## What is being asked:
Repeat the records below word for word and omit each image.
*** Provided material ***
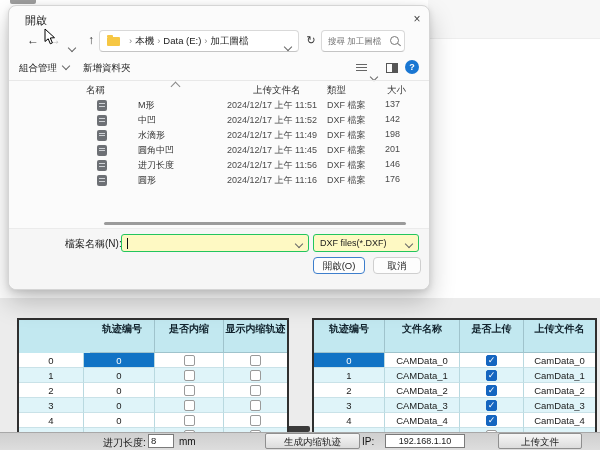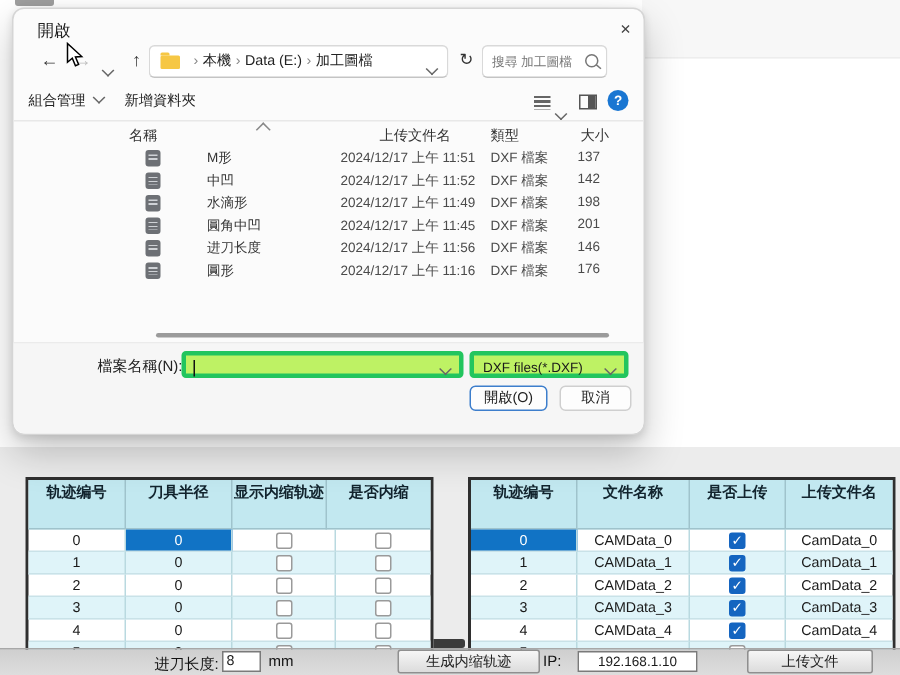"DXF files(*.DXF)" .combo { background: #bef264 -> #fef9c3; border: 3px solid #22c55e -> 1px solid #22c55e }
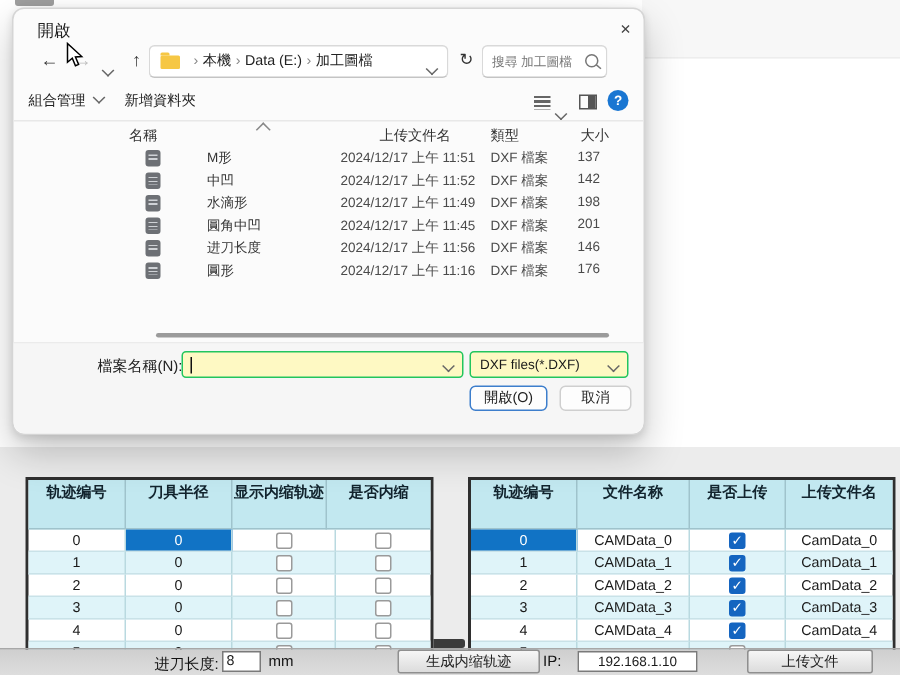"刀具半径" div.tc { html: <div>刀具半径</div> -> none }
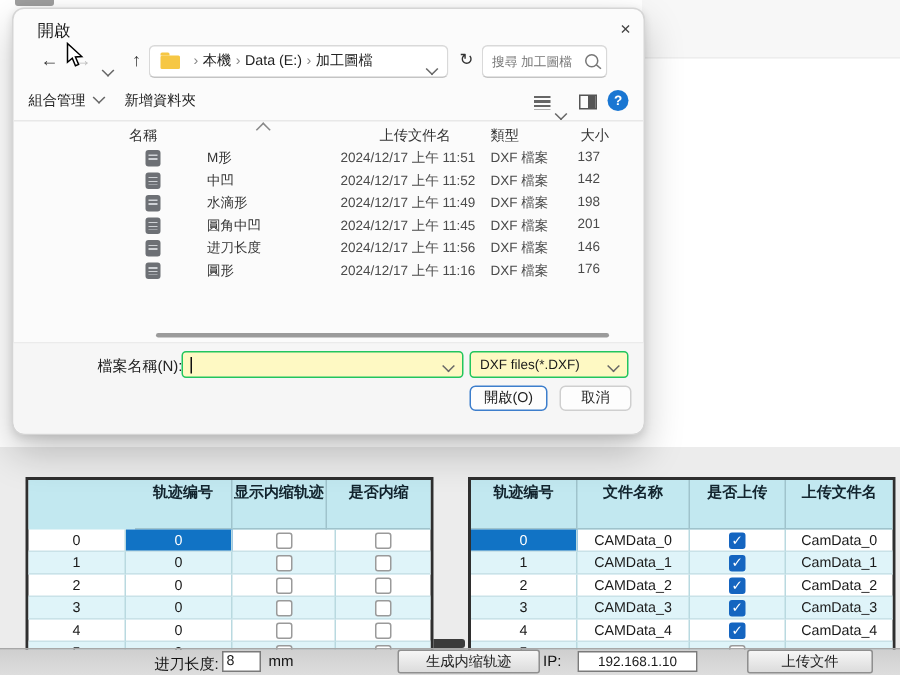"显示内缩轨迹" div.tc { order: before "是否内缩" -> after "是否内缩" }
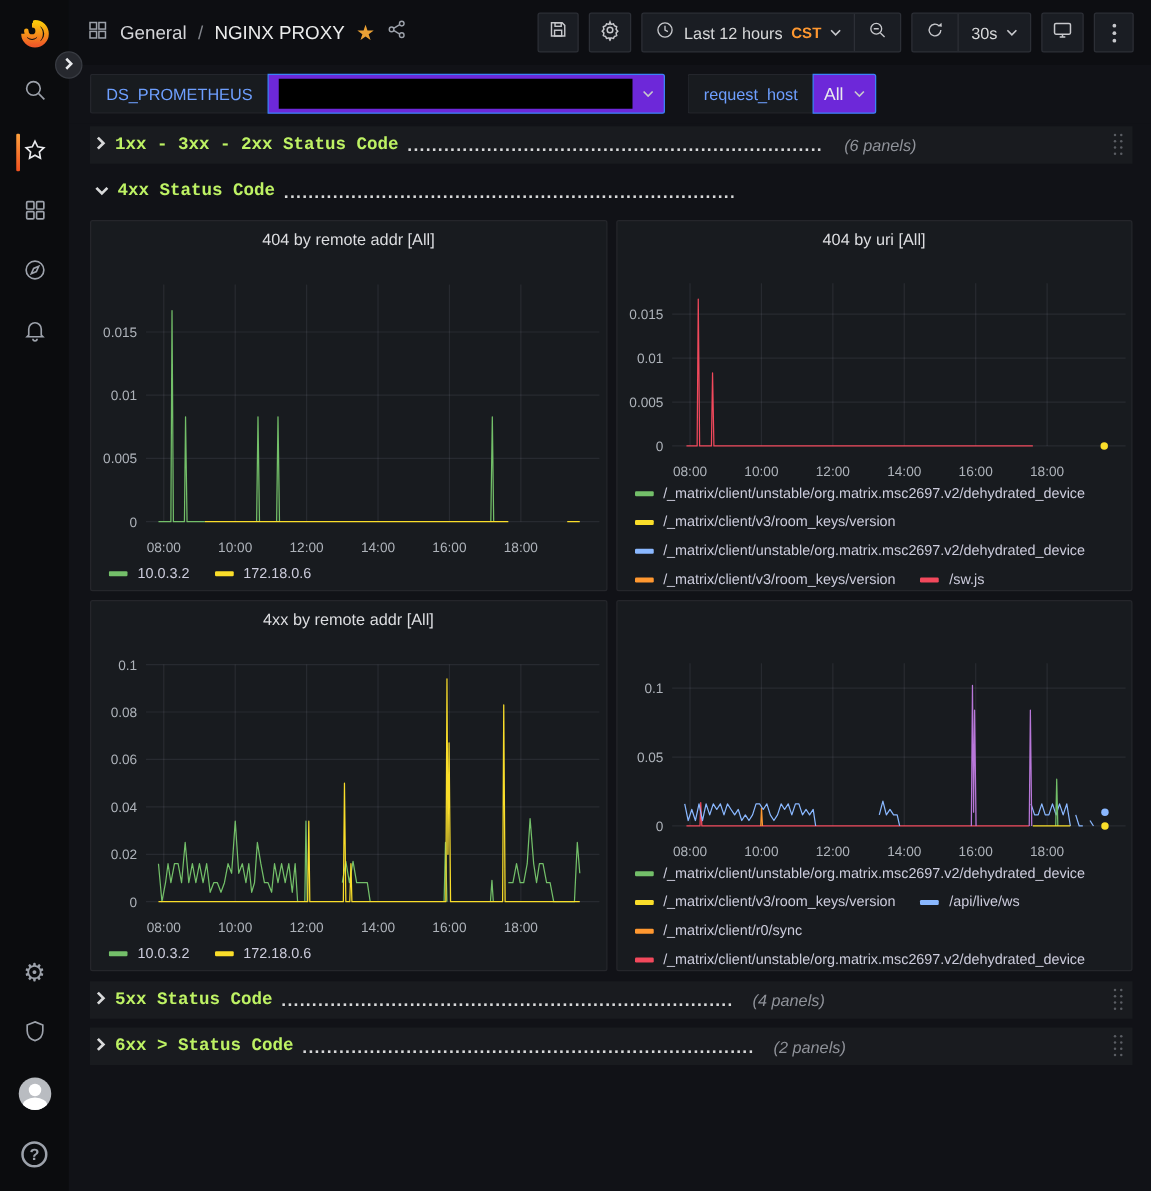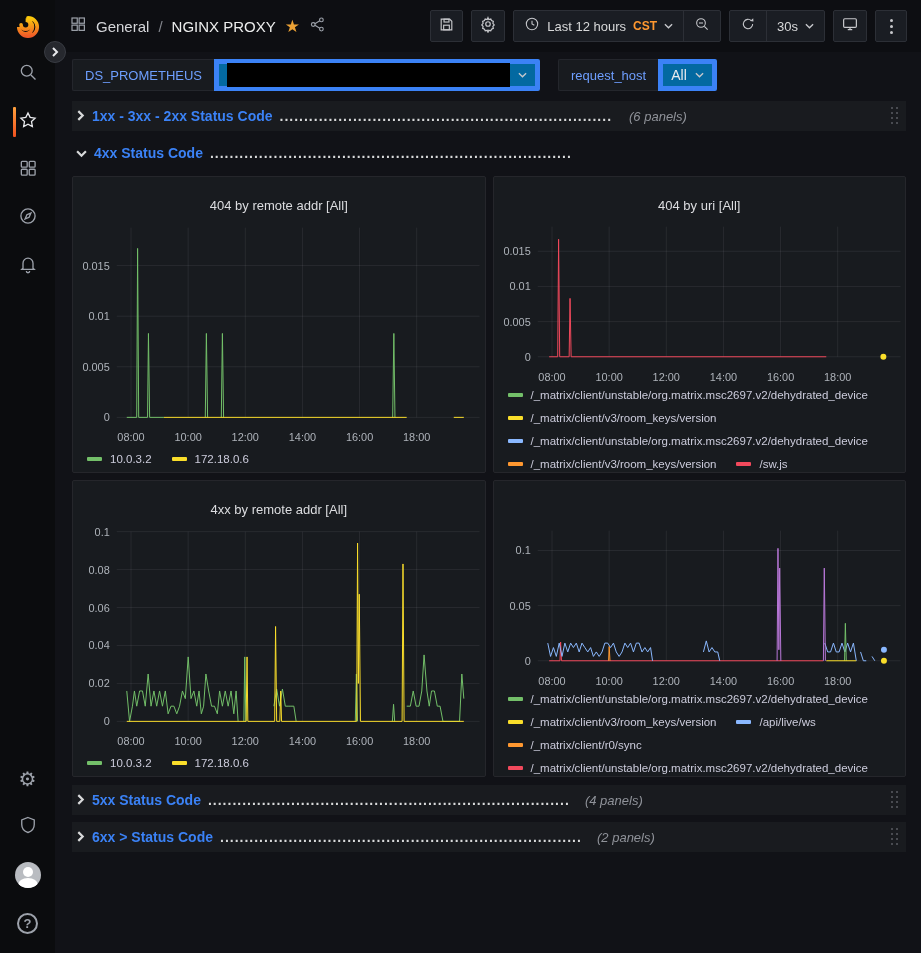"All" .var-select { background: #0369a1 -> #6d28d9; border: 5px solid #3b82f6 -> 1px solid #3b82f6 }
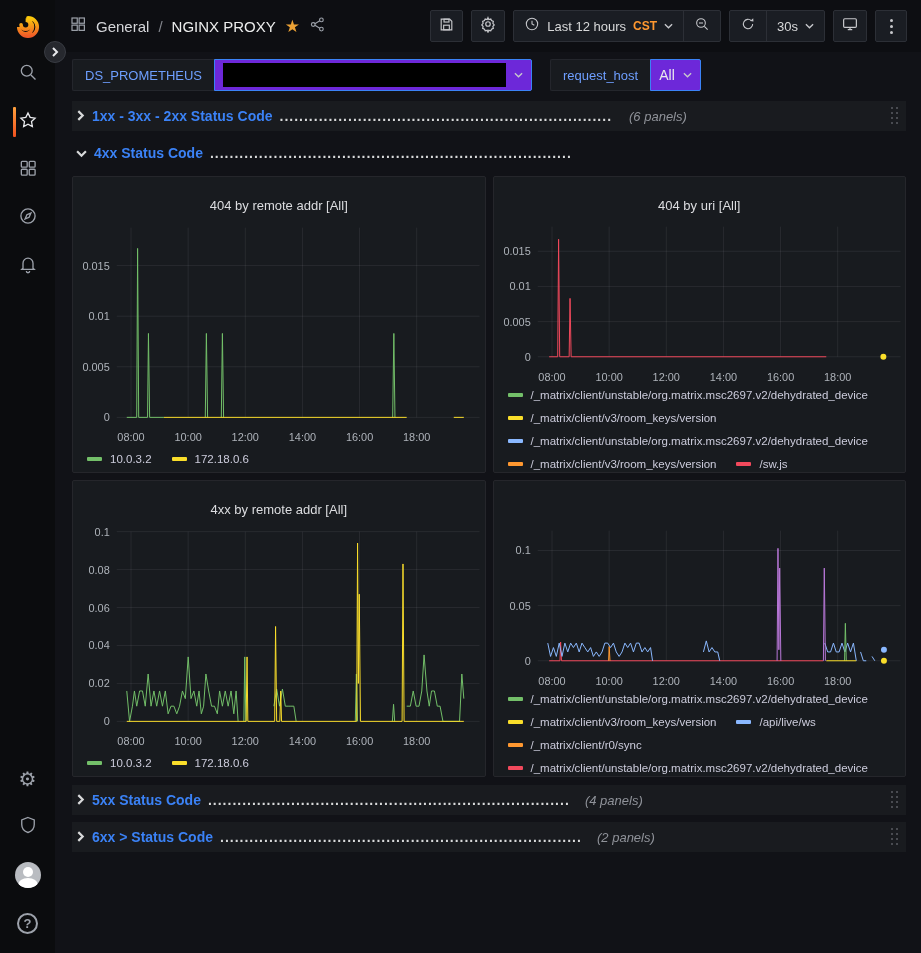"1xx - 3xx - 2xx" .row-title { color: #3b82f6 -> #bef264; font-family: none -> Liberation Mono, monospace }
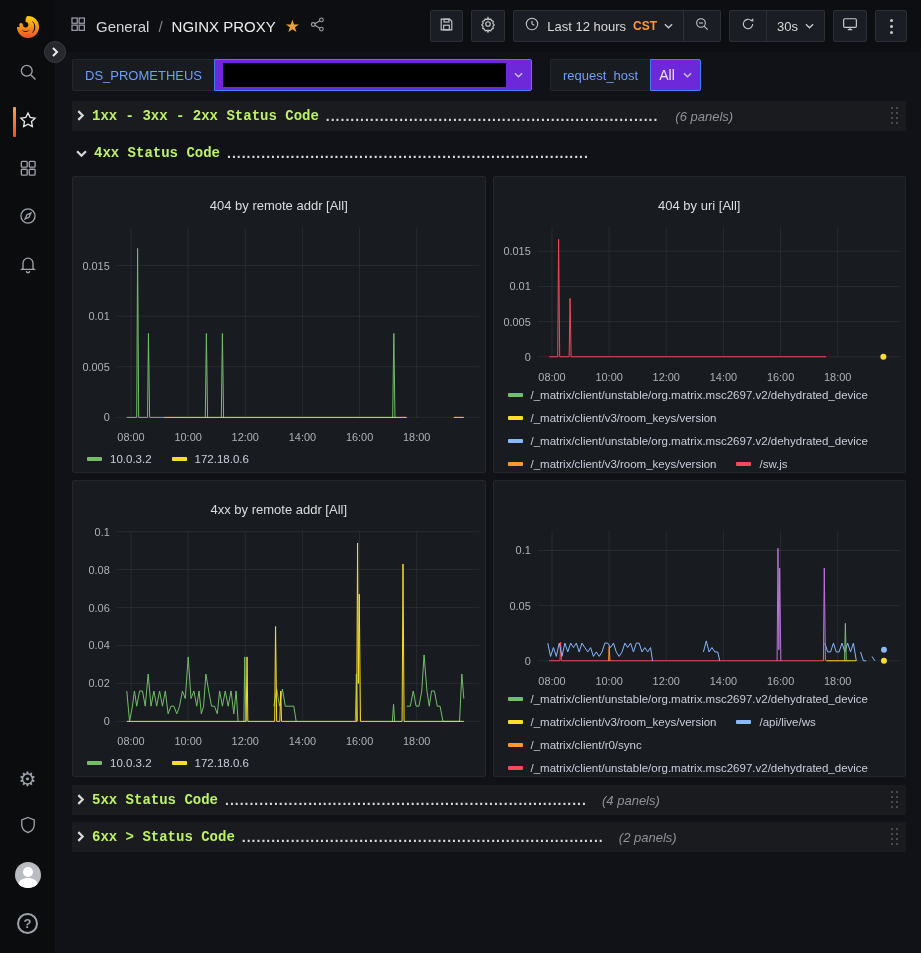"404 by remote addr [All]" .panel-title { top: 21px -> 7px }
***
## Answer to this problem:
"DXF files(*.DXF)" .combo { background: #bef264 -> #fef9c3; border: 3px solid #22c55e -> 1px solid #22c55e }
"刀具半径" div.tc { html: <div>刀具半径</div> -> none }
"显示内缩轨迹" div.tc { order: before "是否内缩" -> after "是否内缩" }
"All" .var-select { background: #0369a1 -> #6d28d9; border: 5px solid #3b82f6 -> 1px solid #3b82f6 }
"1xx - 3xx - 2xx" .row-title { color: #3b82f6 -> #bef264; font-family: none -> Liberation Mono, monospace }
"404 by remote addr [All]" .panel-title { top: 21px -> 7px }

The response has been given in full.